AbstractsPhysics

Anomalous Higgs Yukawa Couplings from Radiative Masses and Related Phenomena

by Sean Patrick Fraser




Institution: University of California – Riverside
Department:
Year: 2016
Keywords: Particle physics; Theoretical physics; BSM phenomenology; Dark matter; Effective Higgs Yukawa coupling; Neutrinos; Radiative mass
Posted: 02/05/2017
Record ID: 2134317
Full text PDF: http://www.escholarship.org/uc/item/11k4w0k3


Abstract

The experimentally accessible branching fractions of the 125 GeV particle discovered in 2012 are consistent with the Higgs boson of the standard model (SM), but they are not yet conclusive due to large experimental uncertainties. Of particular interest are the inferred Yukawa couplings of the Higgs boson to a heavy quark or charged lepton. In the SM, this is given by a tree-level expression in which the Yukawa coupling is proportional to the fermion mass. We consider instead a radiative origin of fermion mass which occurs in one loop through dark matter. It is shown that the effective Higgs Yukawa coupling can have significant deviations from the SM, with potential consequences for Higgs production and decay. The radiative model also explains the muon anomalous magnetic moment, with predictions for rare lepton decays in parallel with a radiative model of neutrino mass based on the inverse seesaw.
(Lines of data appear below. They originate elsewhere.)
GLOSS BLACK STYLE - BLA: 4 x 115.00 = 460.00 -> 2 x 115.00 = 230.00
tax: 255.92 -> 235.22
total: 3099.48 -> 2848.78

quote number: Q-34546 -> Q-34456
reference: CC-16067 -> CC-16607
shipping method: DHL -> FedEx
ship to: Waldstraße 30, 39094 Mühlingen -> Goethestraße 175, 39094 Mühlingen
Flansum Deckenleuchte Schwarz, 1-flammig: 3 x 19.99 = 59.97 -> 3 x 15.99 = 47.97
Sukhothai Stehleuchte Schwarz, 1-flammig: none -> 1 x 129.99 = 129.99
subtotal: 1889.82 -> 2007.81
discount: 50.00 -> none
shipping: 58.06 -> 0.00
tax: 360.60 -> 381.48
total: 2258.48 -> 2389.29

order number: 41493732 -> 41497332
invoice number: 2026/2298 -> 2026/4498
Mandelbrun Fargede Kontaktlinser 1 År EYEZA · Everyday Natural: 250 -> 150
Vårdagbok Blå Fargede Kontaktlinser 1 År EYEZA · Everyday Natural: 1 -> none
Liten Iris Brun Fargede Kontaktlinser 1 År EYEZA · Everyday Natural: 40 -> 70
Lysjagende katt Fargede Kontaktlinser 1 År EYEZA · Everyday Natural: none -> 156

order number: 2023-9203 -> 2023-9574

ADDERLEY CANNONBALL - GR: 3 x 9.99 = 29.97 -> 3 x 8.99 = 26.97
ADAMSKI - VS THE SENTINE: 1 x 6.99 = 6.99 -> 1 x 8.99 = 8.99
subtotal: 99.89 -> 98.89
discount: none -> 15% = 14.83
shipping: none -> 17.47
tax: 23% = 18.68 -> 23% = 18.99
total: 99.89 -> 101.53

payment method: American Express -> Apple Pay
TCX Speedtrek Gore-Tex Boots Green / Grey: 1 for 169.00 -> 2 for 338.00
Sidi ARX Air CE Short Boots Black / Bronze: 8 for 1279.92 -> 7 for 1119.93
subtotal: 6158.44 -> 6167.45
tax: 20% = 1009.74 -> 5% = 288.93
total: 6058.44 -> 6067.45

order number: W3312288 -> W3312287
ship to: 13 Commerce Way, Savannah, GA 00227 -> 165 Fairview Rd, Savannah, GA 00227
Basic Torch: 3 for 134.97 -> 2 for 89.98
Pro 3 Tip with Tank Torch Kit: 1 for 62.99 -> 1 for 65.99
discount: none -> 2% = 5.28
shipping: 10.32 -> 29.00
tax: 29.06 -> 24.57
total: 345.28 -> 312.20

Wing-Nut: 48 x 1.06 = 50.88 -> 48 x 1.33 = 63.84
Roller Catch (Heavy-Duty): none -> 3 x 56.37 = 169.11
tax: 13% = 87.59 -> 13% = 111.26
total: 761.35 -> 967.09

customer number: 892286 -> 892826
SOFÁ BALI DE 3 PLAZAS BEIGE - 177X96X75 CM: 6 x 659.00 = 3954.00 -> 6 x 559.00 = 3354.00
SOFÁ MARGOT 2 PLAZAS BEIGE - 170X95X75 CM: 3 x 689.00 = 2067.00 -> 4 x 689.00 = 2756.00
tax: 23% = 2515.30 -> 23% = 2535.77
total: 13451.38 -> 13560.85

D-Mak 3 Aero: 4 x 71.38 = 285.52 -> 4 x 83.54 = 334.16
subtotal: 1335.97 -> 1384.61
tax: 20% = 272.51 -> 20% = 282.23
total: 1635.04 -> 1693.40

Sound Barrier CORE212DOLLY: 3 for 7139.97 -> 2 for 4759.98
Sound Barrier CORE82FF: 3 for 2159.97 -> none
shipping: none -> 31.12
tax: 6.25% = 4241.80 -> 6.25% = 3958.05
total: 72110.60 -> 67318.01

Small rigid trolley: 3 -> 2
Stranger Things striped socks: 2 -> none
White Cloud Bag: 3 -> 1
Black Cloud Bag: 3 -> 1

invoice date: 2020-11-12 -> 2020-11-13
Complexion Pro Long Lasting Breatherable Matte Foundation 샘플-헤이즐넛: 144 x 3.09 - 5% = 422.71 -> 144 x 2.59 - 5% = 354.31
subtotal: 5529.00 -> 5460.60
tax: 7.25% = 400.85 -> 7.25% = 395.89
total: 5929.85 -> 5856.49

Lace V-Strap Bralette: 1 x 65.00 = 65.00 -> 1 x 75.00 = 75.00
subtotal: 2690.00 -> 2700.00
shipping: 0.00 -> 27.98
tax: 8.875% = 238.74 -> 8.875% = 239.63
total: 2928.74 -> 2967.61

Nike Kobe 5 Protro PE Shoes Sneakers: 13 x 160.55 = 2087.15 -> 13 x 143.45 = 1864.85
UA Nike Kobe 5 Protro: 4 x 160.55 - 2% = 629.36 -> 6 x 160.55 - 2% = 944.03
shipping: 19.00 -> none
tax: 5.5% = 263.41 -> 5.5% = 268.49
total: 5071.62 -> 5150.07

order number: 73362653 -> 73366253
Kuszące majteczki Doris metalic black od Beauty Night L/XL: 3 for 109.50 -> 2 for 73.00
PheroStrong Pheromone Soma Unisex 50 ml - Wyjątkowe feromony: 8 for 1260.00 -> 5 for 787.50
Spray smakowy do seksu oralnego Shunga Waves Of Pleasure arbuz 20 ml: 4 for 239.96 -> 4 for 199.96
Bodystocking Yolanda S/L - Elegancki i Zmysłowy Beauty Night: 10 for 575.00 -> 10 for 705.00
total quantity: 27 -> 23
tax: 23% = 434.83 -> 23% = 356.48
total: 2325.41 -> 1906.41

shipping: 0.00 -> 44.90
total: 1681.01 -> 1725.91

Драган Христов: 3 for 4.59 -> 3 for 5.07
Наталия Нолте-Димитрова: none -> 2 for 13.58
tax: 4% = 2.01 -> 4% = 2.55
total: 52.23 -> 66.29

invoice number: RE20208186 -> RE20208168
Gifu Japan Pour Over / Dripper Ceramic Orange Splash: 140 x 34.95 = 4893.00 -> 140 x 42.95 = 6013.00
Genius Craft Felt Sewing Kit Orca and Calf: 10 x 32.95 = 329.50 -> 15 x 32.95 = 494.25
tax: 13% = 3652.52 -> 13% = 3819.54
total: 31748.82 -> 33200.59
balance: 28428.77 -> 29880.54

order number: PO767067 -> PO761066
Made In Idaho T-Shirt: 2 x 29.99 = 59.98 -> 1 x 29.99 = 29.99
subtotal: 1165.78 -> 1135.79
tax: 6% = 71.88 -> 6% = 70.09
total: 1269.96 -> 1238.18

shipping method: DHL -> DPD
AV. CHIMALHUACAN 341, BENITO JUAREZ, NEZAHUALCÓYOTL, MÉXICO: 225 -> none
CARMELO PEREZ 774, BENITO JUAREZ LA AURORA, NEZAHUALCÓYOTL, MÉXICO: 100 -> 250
Also considered are three other possible extensions of the SM, with tree-level masses for charged fermions: A Higgs triplet model of radiative neutrino mass with dark matter and collider phenomenology, a vector dark matter model with relic density and direct detection analysis, and a supersymmetric model which relaxes the constraints on the Higgs mass and accommodates the recent 750 GeV diphoton excess.